From our experience with how customers are using this approach, it is clearly not a replacement for GC/MS or LC/MSMS systems. However, they are finding it very useful as an approach for identifying where to focus their efforts with those systems, rather than having to fully develop methods for everything.

We have some clients that are now using this as part of their new product development to quickly identify which formulations may present future issues to help guide their efforts in that area.

The ability of the system to pick up potential unknown or unexpected nitrosamines is another factor that we think means it could be a useful tool as part of a Risk assessment.

The other big advantage of the system is as it gives a molar response to the NO Group rather than a specific nitrosamine molecule, it can be calibrated using any nitrosamine. So it is not a requirement to get specific standards created for every potential nitrosamine.
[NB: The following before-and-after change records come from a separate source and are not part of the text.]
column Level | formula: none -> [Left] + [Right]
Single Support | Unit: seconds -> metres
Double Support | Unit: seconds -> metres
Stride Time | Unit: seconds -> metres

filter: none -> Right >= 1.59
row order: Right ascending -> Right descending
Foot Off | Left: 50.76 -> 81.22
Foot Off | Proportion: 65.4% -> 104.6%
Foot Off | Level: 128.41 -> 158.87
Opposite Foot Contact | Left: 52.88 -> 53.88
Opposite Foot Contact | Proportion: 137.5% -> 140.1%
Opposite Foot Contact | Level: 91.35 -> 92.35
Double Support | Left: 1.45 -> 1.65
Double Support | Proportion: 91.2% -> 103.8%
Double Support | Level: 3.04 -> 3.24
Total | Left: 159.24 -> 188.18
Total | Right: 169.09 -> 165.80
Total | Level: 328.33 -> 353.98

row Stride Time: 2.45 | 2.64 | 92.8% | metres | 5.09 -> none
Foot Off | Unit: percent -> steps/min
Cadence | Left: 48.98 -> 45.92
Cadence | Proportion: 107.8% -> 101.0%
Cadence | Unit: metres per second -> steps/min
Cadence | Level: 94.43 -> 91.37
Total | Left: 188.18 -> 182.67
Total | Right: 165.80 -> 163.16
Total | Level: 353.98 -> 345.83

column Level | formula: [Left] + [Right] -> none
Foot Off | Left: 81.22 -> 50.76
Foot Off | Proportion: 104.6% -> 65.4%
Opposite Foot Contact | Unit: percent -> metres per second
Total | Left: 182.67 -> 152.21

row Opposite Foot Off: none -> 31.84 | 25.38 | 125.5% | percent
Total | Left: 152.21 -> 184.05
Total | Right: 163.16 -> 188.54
With regards to Nitrite content, the system will also give a response to the presence of these. We have actually now developed an SPE cartridge that a sample can be passed through which removes the nitrite content. This means a sample can be run once to give a total nitrosamine+Nitrite content then run again, having been passed through the SPE cartridge to give a result of just the nitrosamine.

Im more than happy to answer questions on here, or if there is enough interest I can get one of our applications chemists to give a presentation for members here if that would be of interest as we have some results and demos of the system we can share.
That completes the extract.